(Code change snippets)
>>>
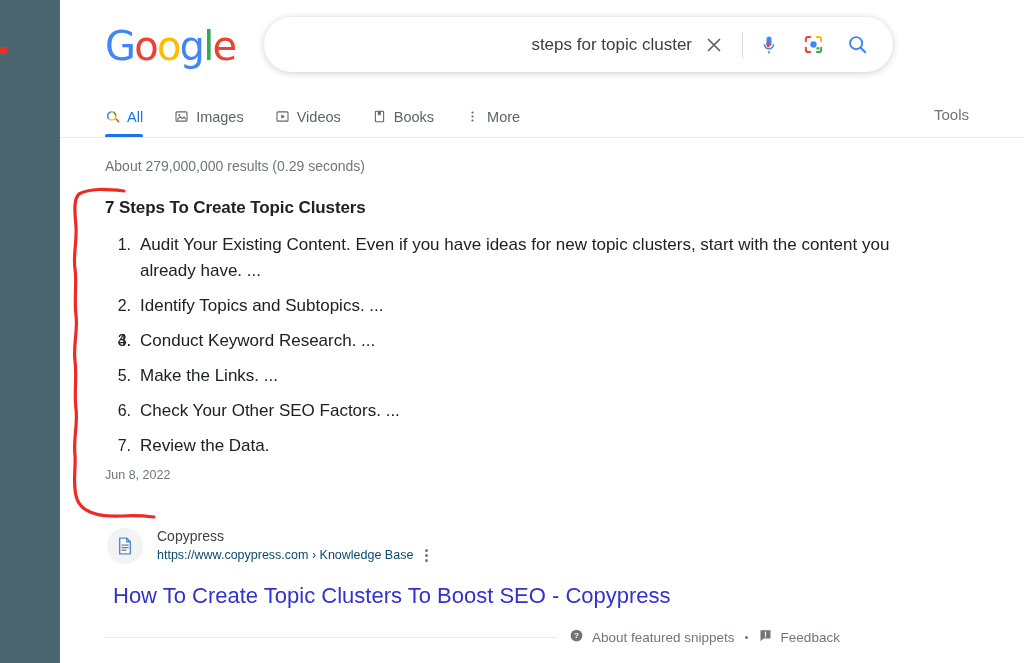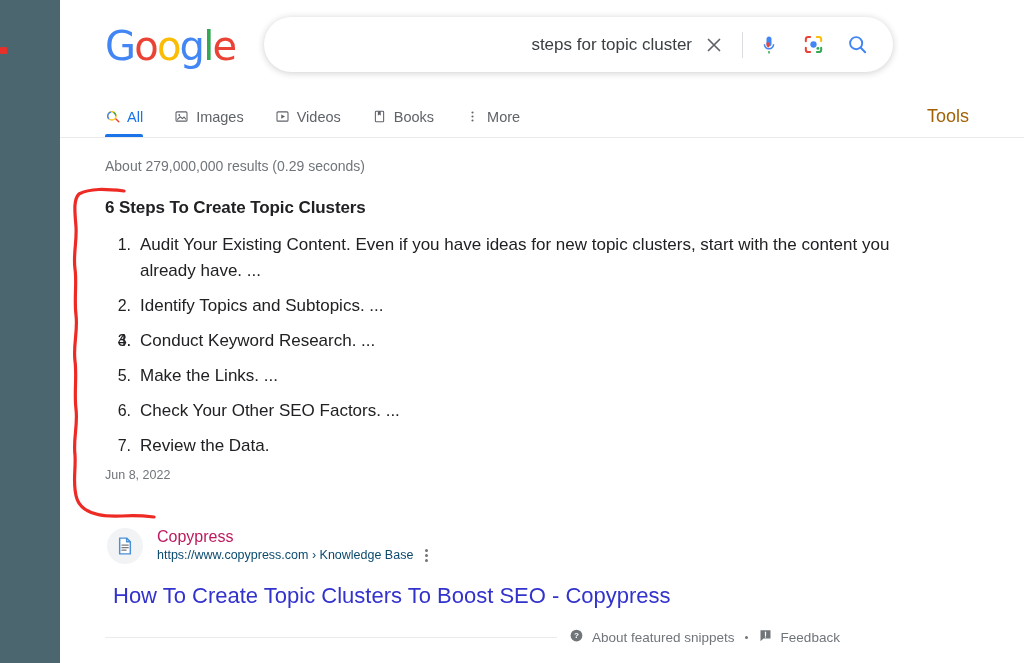--- a/index.html
+++ b/index.html
@@ -86,7 +86,7 @@
   .tab-ico { display: flex; align-items: center; }
   #tools-btn {
     position: absolute; right: 55px; top: 10px;
-    font-size: 18px; color: #a16207; cursor: pointer;
+    font-size: 15px; color: #737373; cursor: pointer;
   }
 
   

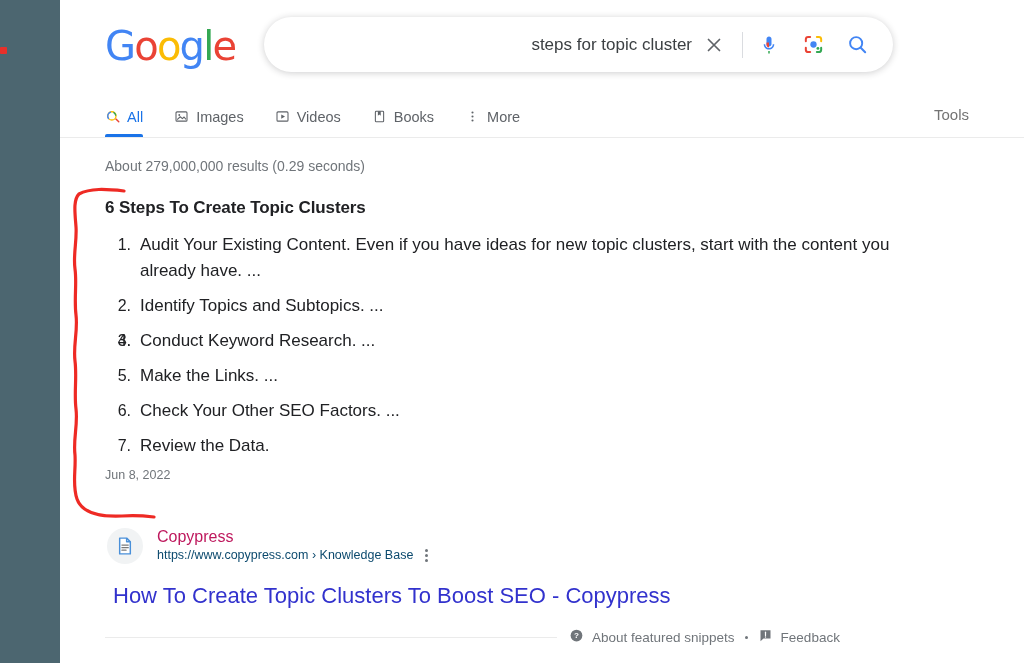--- a/index.html
+++ b/index.html
@@ -276,7 +276,7 @@
     <div id="result-stats">About 279,000,000 results (0.29 seconds)</div>
 
     <div id="snippet">
-      <div id="snippet-title">6 Steps To Create Topic Clusters</div>
+      <div id="snippet-title">7 Steps To Create Topic Clusters</div>
 
       <ol id="snippet-list">
         <li>

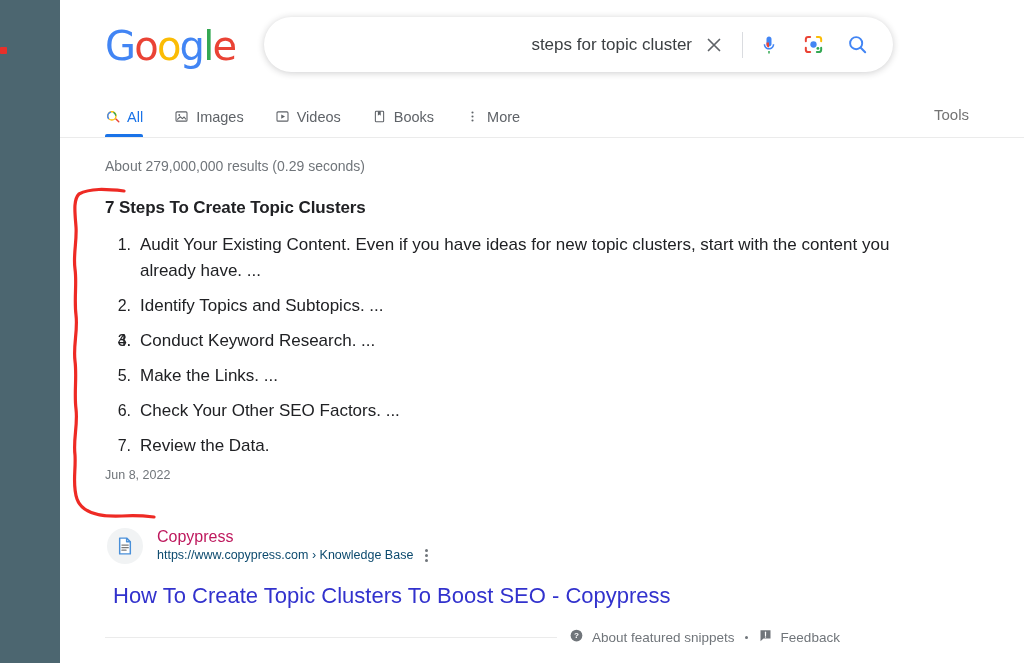--- a/index.html
+++ b/index.html
@@ -125,7 +125,7 @@
     flex: 0 0 auto;
   }
   #source-text { display: flex; flex-direction: column; justify-content: center; }
-  #source-name { font-size: 16px; color: #be185d; line-height: 19px; }
+  #source-name { font-size: 14px; color: #404040; line-height: 19px; }
   #source-url-row { display: flex; align-items: center; gap: 9px; }
   #source-url { font-size: 12.5px; color: #0c4a6e; line-height: 18px; }
   #kebab { display: flex; flex-direction: column; gap: 2px; cursor: pointer; padding: 2px 3px; }

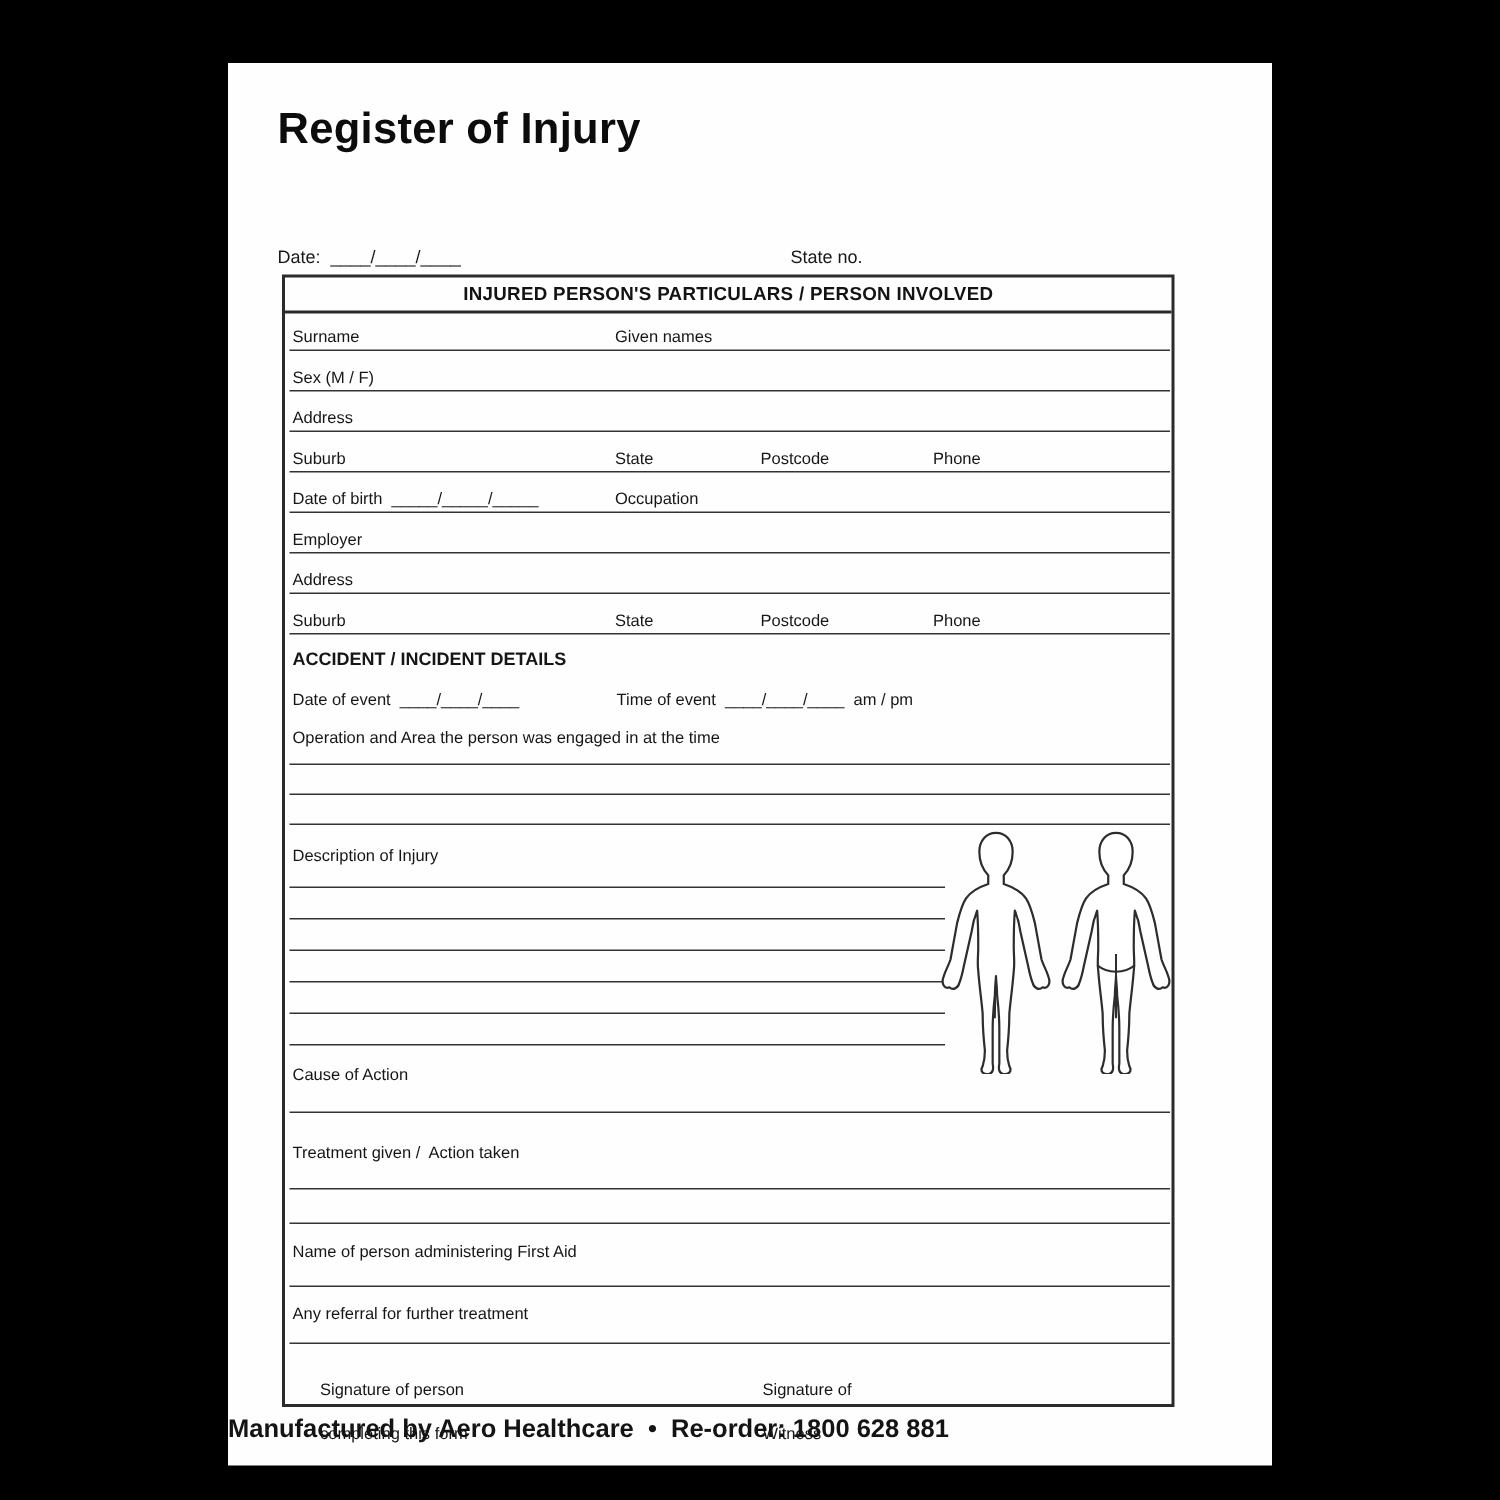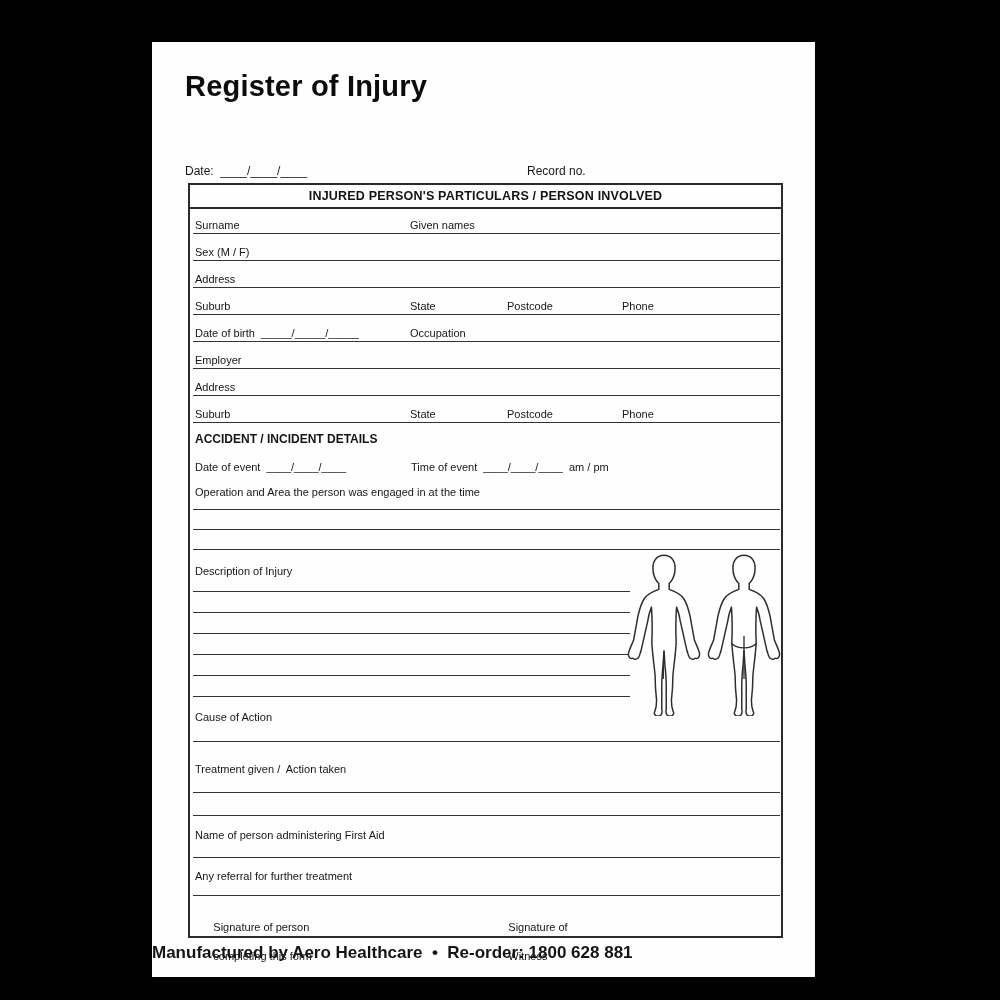--- a/index.html
+++ b/index.html
@@ -14,6 +14,7 @@
     position:absolute; left:152px; top:42px;
     width:663px; height:935px;
     background:#fefefe;
+    padding-left:33px;
   }
   .title {
     position:absolute; left:33px; top:28px;

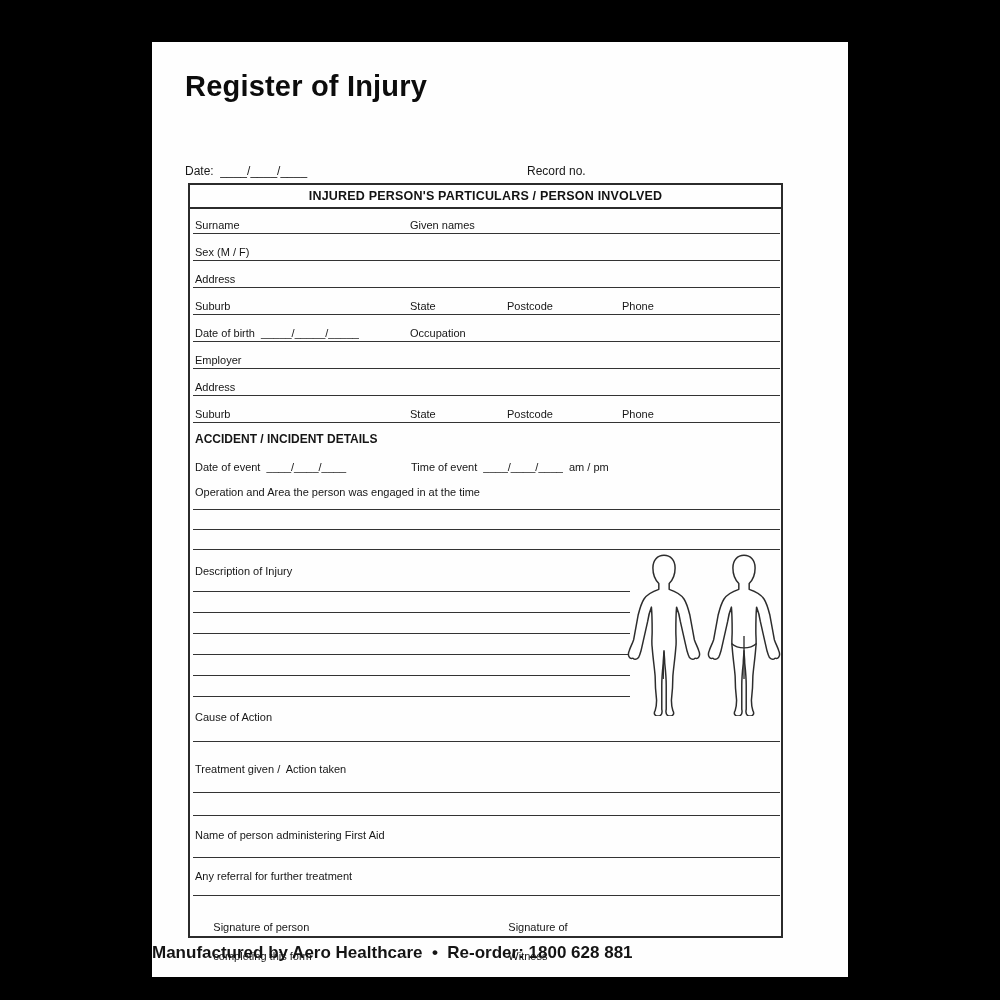--- a/index.html
+++ b/index.html
@@ -69,7 +69,7 @@
   <div class="title">Register of Injury</div>
 
   <div class="meta date">Date:  ____/____/____</div>
-  <div class="meta record">Record no.</div>
+  <div class="meta record">State no.</div>
 
   <div class="formbox">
<<<
• _Problem description_
Pull out every line of the records above that contains the word "padding".

• _Answer to the problem_
   #kebab { display: flex; flex-direction: column; gap: 2px; cursor: pointer; padding: 2px 3px; }
+    padding-left:33px;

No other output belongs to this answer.